Universal Translators Are All Around Us
Since machine translations is one of the topics here is an interesting article plus some video demos
http://singularityhub.com/2009/11/23/universal-translators-are-all-around-us-video
Since machine translations is one of the topics here is an interesting article plus some video demos
http://singularityhub.com/2009/11/23/universal-translators-are-all-around-us-video
For a while now I’ve been thinking about using knowledge representation – Ontologies as a base for creating a modular Natural Language Processing system focused on extracting structured data from unstructured. For example we can create/use Ontologies (models) that describe “simple” concepts like: Address, Time, Task, Expense, Transaction etc… and use them to “match” information from a text stream. The reason i’m writing this is because i think that there is a common ground for collaboration… I know Stefan is interested in RDF/OWL, the company that Neven is involved is in a very near domain and finally i was playing with Google Wave which i think is a good platform for creating intelligent bots that will be very easy to distribute if they turn out to be useful :)
Here are some references:
http://wordnet.princeton.edu/
http://protege.stanford.edu/
http://jena.sourceforge.net/
http://www.openrdf.org/
http://code.google.com/apis/wave/guide.html
Although I’m currently not even in near domain (kernel level C driver development is not even close by any means) it is very interesting to me and would gladly participate…
Awesome, I’ll try to start with some examples “soon”
I want to add a few NLP projects that I personally find interesting: openNLP, which is in Java, and NLTK, which is in Python.
Thanks Nikolay, I browsed around the links you provided and stumbled on Apache UIMA, a graduated IBM Research project which has recently been approved as an OASIS Standard. I think that it could be used as a framework in which we can plug our NLP modules when they mature.
It seems pretty good, but why it’s still in the incubator… since 2006?
Here’s one project that uses Apache UIMA – SEASR. It has interesting stuff such as sentiment analysis.
This is very interesting topic indeed.
Knowledge representation is just one part of the process. It is relatively simple task to represent knowledge in a digital form no mater how complex structures or algorithms you should use or how much processor power and memory you will need. But the task does not end with the representation of this knowledge, you need to do something with it.
One of the obstacles that existed before was the enormous quantities of information that need to gathered first and then process them, but now with Google and all other web-spiders and similar, collecting the information is feasible.
By the way, Google machine translation is mostly based on what they find on the web and they think one is translation of the other. It’s a version of the statistical machine translation. Others use other sources for parallel corpora such as books, legal documents, etc.
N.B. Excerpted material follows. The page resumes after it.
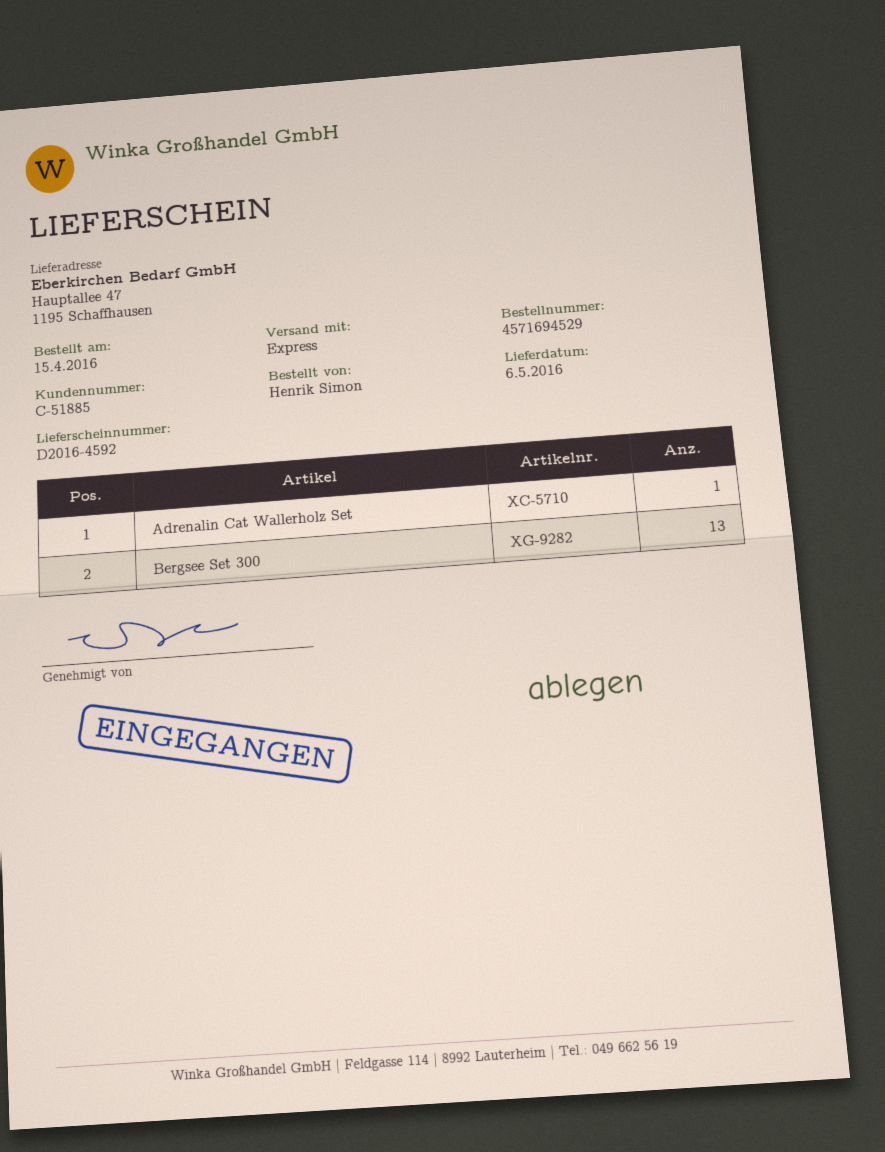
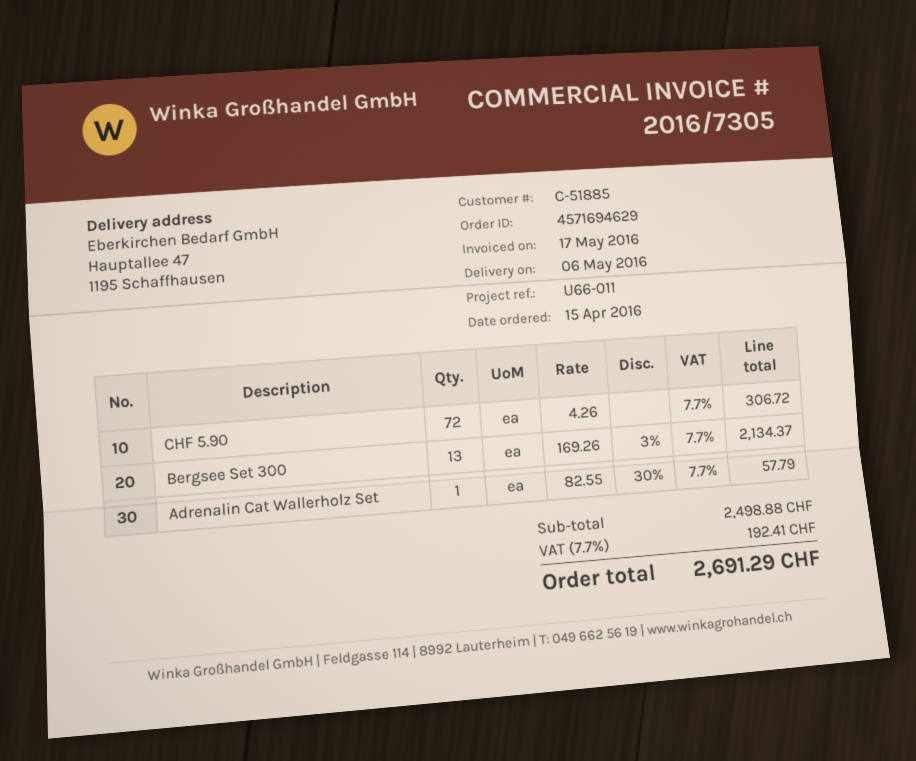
order number: 4571694529 -> 4571694629
CHF 5.90: none -> 72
I will do a parallel here, like the hypothetical best compression algorithm is very similar to a random generator – in its behavior and the result that it produces, in a similar way the perfect machine translation engine is very similar to the best knowledge representation and processing system. It should be in fact a representation of the entire human knowledge with the ability to derive new representations of it in form of one human language or another.
I like the idea of presenting a program by what it does. The computer language and the computer behavior pair are not very different from humans’ language and respectively their behavior. One day we will be creating programs just by example given to the some kind of knowledge processor that will convert it to a machine code based on what we expect that program to do, just by giving verbal examples.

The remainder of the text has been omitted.